My argument today is one of simple logic. If a monogamous, healthy, sexually active gay man who has been tested and has neither HIV/AIDS nor Hepatitis B nor is having sex with anyone with HIV/AIDs or Hepatitis B, why should he be prevented from donating blood?
During the summer when I first made my argument for what I call ‘Equal Blood’, I listened to a number of medical professionals explain the dangers of generally lifting the gay blood ban. But there was not a single argument against the simple logic I have just set out. And logic applies to medicine just as it does to any other science.
In Europe, there are 4 countries which have no restrictions whatsoever on gays donating blood and several states of the United States also have no restrictions.
But that is not exactly what I am advocating today.
AIDS, HIV, and Hepatitis B are all still major concerns in relation to blood donation – I am in no doubt about that.
But what I want are equal rules to apply to both the straight and the gay communities. If we are to require gay men to be healthy and only have sex with other men who have been tested and shown to be healthy before they can give blood, this should apply to straight men and women too.
We have a shortage of blood donors. Rules that ban those who are healthy, and who clearly pose no more of a risk than the average straight person no longer make sense and it’s time that this issue be addressed by the Government.

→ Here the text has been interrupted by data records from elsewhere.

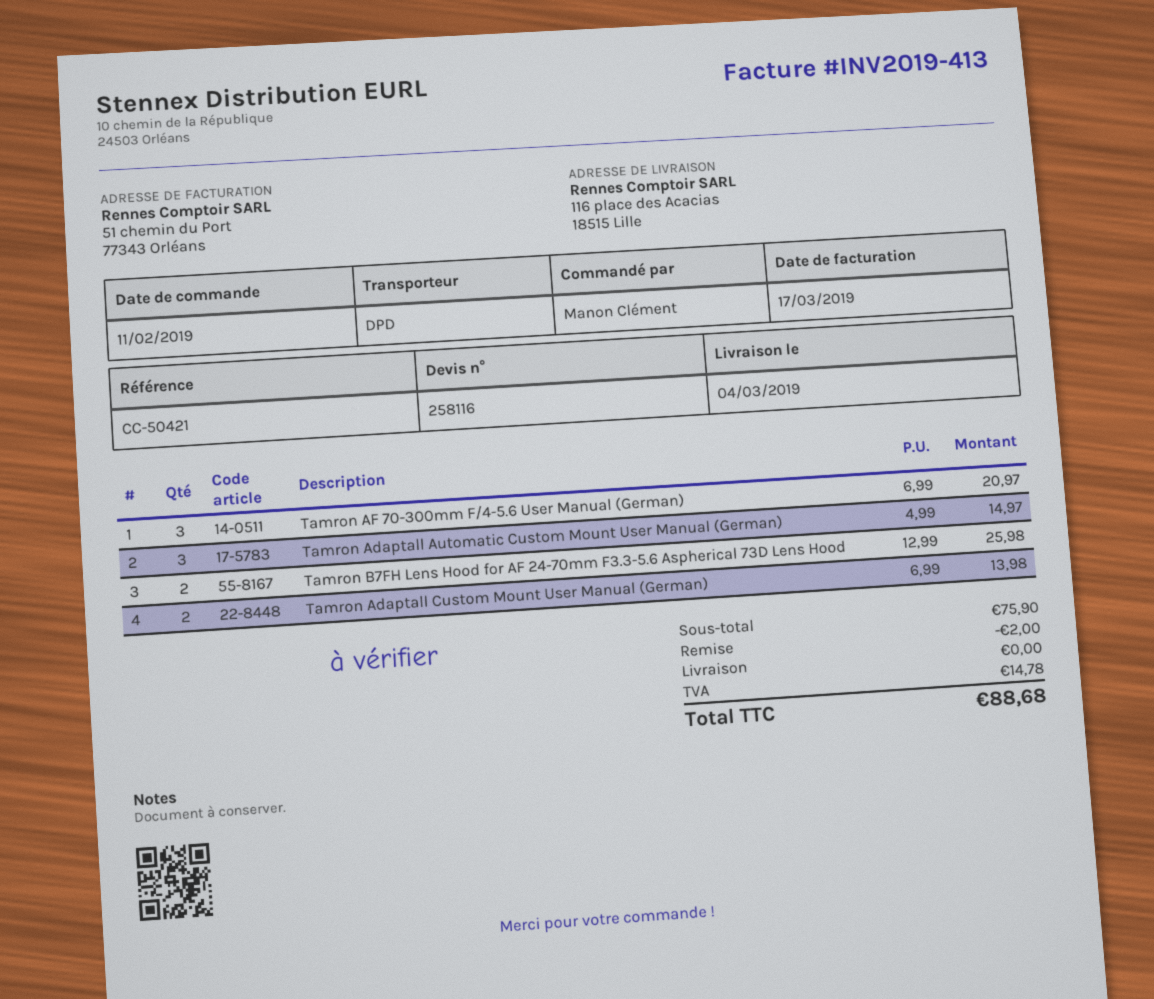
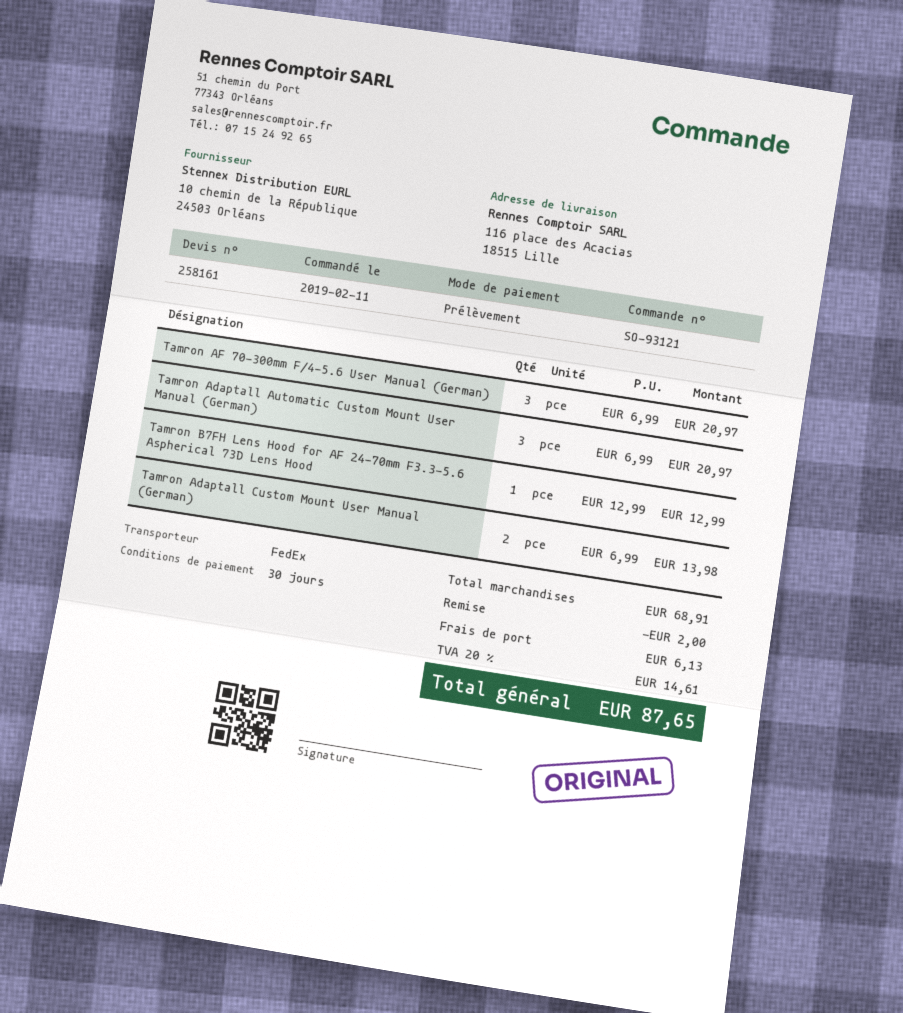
quote number: 258116 -> 258161
shipping method: DPD -> FedEx
Tamron Adaptall Automatic Custom Mount User Manual (German): 3 x 4.99 = 14.97 -> 3 x 6.99 = 20.97
Tamron B7FH Lens Hood for AF 24-70mm F3.3-5.6 Aspherical 73D Lens Hood: 2 x 12.99 = 25.98 -> 1 x 12.99 = 12.99
subtotal: 75.90 -> 68.91
shipping: 0.00 -> 6.13
tax: 14.78 -> 14.61
total: 88.68 -> 87.65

I am extremely proud that it was this Government who introduced and legislated on equal marriage. It is legislation which has made a huge difference to the lives and happiness of many couples.
It is now my hope that with the same logic, the Government will follow suit on Equal Blood.

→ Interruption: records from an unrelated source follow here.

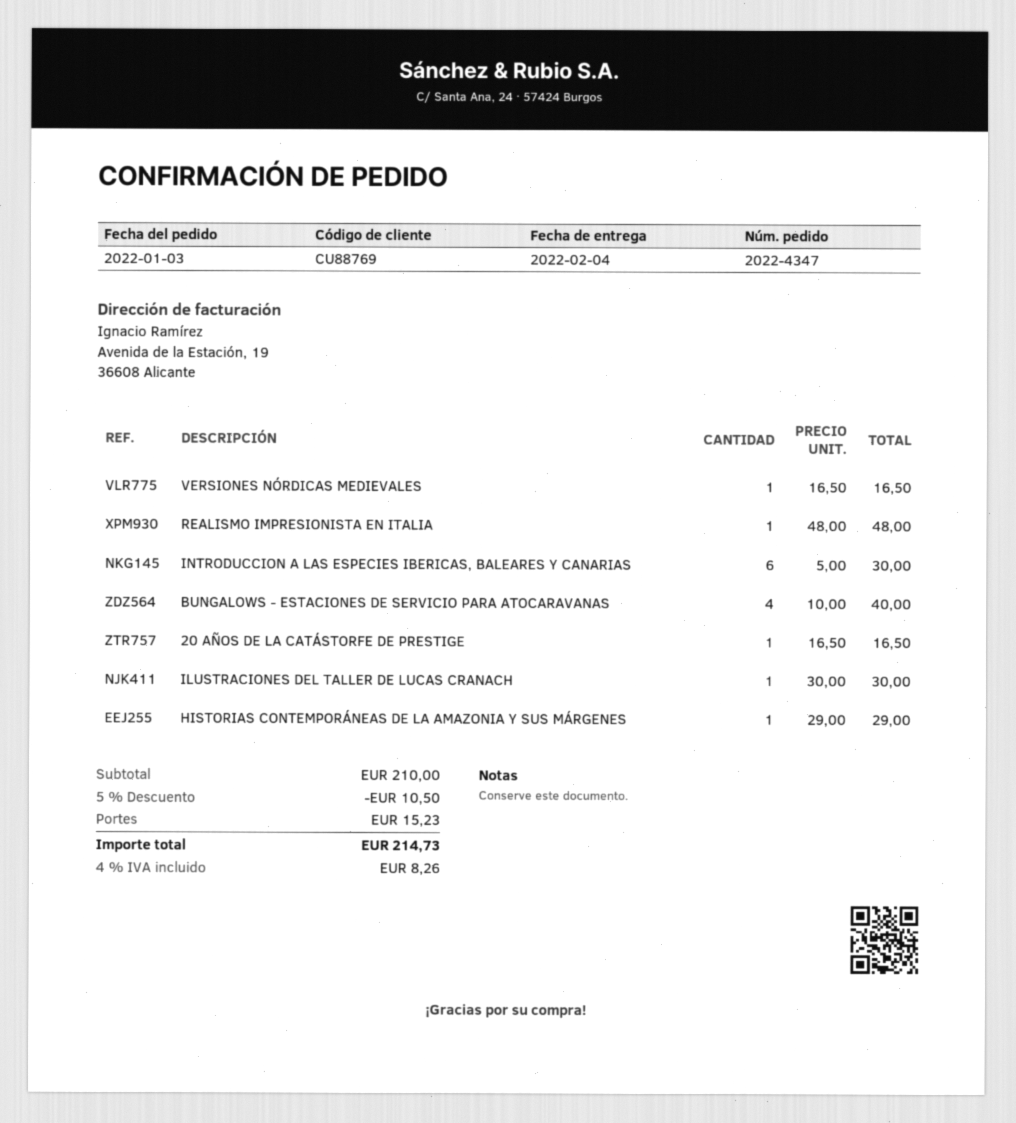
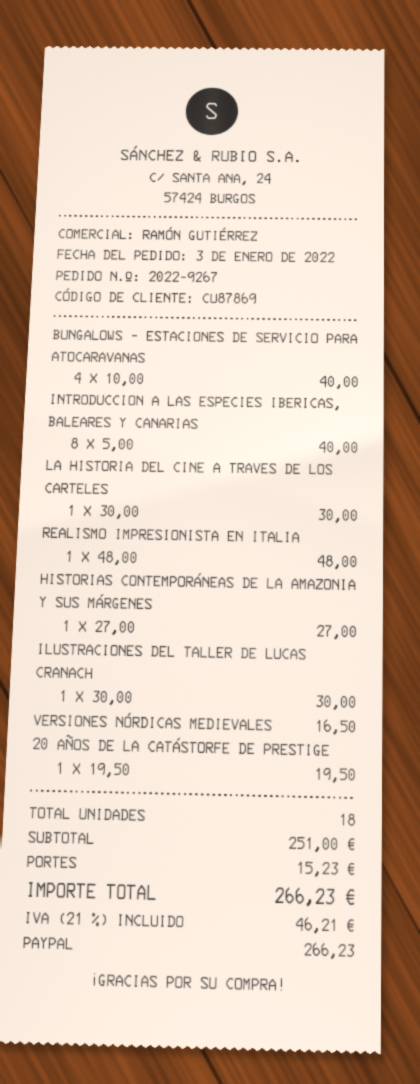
order number: 2022-4347 -> 2022-9267
customer number: CU88769 -> CU87869
INTRODUCCION A LAS ESPECIES IBERICAS, BALEARES Y CANARIAS: 6 x 5.00 = 30.00 -> 8 x 5.00 = 40.00
20 AÑOS DE LA CATÁSTORFE DE PRESTIGE: 1 x 16.50 = 16.50 -> 1 x 19.50 = 19.50
HISTORIAS CONTEMPORÁNEAS DE LA AMAZONIA Y SUS MÁRGENES: 1 x 29.00 = 29.00 -> 1 x 27.00 = 27.00
LA HISTORIA DEL CINE A TRAVES DE LOS CARTELES: none -> 1 x 30.00 = 30.00
subtotal: 210.00 -> 251.00
discount: 5% = 10.50 -> none
tax: 4% = 8.26 -> 21% = 46.21
total: 214.73 -> 266.23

An expert medical and scientific committee – independent of the blood transfusion service – should look at this again, taking scientific evidence from other countries which, on this matter, are ahead of our own.
I hope that its findings will enable even more people to donate blood safely, building up on our blood reserves in order to save lives and to sustain very precious lifelines to those most in need. – And, yes, because it is also the right thing to do.
Campaigner Peter Tatchell said: “The current ban on gay and bisexual men donating blood within 12 months of them last having sex is medically unjustified discrimination based on sexual orientation.
“I hope the government will support proposals for a shorter exclusion period based on a more refined risk assessment.”